Kalemi yazı yazar gibi kağıt üzerinde tutarken, kalem kendiliğinden yazmaya başlar...
Önce kendine bir isim takarak meselâ:
- Ben Mevlâna Celâleddin-i Rumi`yim!.. Ey bahtiyar kişi, ey "ALLAH" yolunun yolcusu, seni selâmlarım!.
Diye yazdırır... Yazan hayretler içinde kalmıştır.
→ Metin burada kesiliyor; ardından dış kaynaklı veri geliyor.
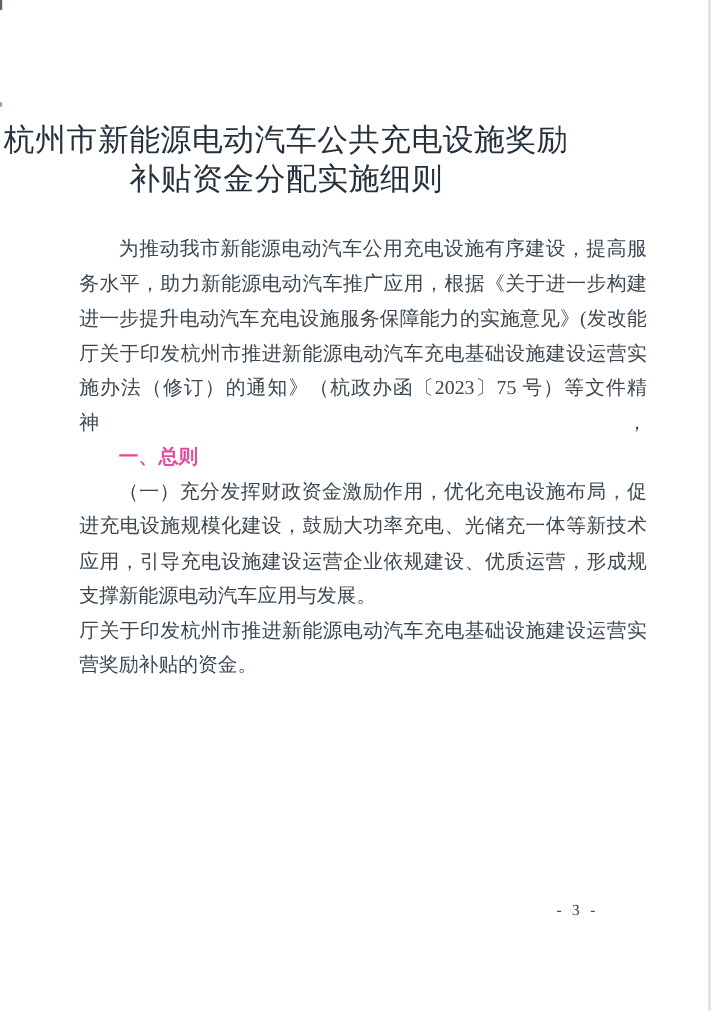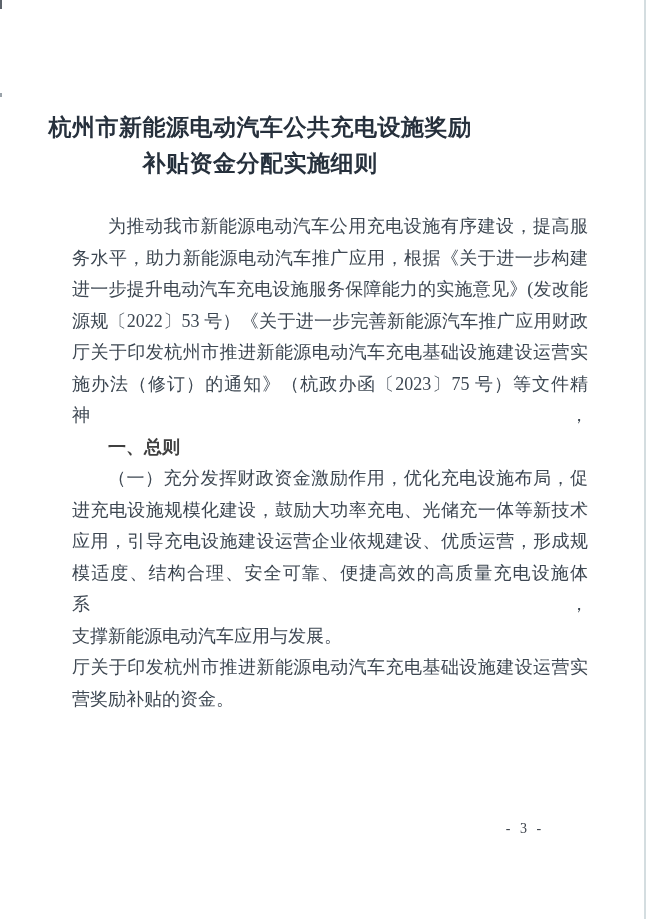"杭州市新能源电动汽车公共充电设施奖励" .doc-title { font-size: 23px -> 28px; font-weight: bold -> normal }
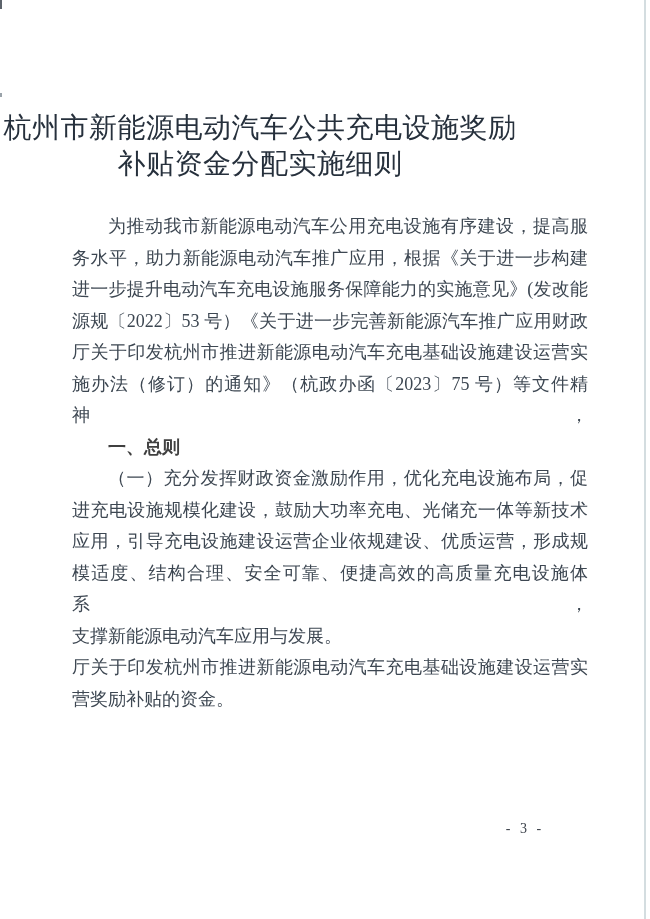"源规〔2022〕53 号）《关于进一步完善新能源汽车推广应用财政" div.ln { html: <div>源规〔2022〕53 号）《关于进一步完善新能源汽车推广应用财政</div> -> none }
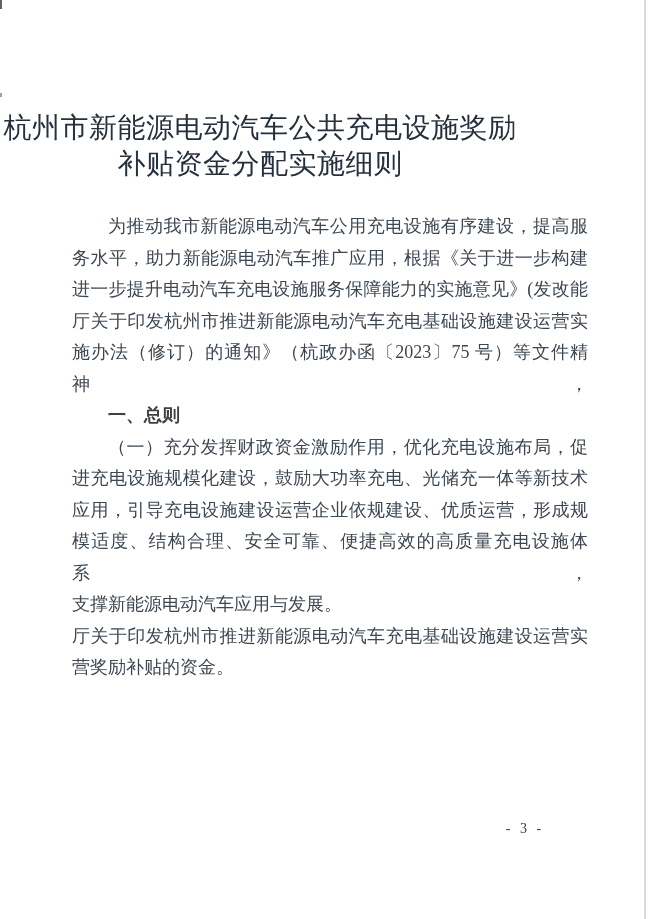"一、总则" .ln.head { color: #404040 -> #ec4899 }
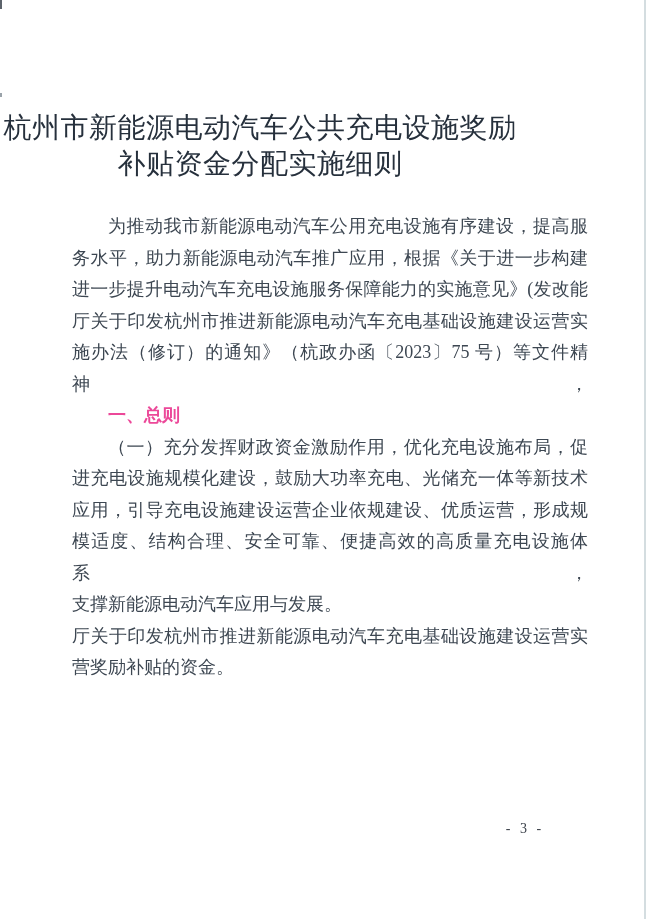"模适度、结构合理、安全可靠、便捷高效的高质量充电设施体系，" div.ln { html: <div>模适度、结构合理、安全可靠、便捷高效的高质量充电设施体系，</div> -> none }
Ve devam eder...
Artık kalem kendiliğinden yazmaya alışmıştır!.
Onu yüksek bir kişi, zamanın en ileri gelen velilerinden biri olduğunu söyler ve ona evliya olduğuna dair birçok inandırıcı deliller vermeye çalışır...
Aklından geçen soruların cevaplarını kağıt üzerinde yazmaya devam eder....
Bu çeşit kişi önceleri kalemin ne yazacağını bilmese de, ileride dikkat etmeye başladığı zaman, yazmadan önce o harfin veya kelimenin hattâ daha sonraları da bir kaç kelimelik cümlelerin yazmadan önce kafasına geldiğini tesbit eder...
Bundan sonra, filanca lakaplı CİN ona şiirler, kitaplar yazdırır; çeşitli kişlerin geçmişteki yaptıklarını anlatmaya başlar... Bu arada, onun itimadını kazanmak gayesiyle bazı geleceğe ait kehânetlerde bulunur.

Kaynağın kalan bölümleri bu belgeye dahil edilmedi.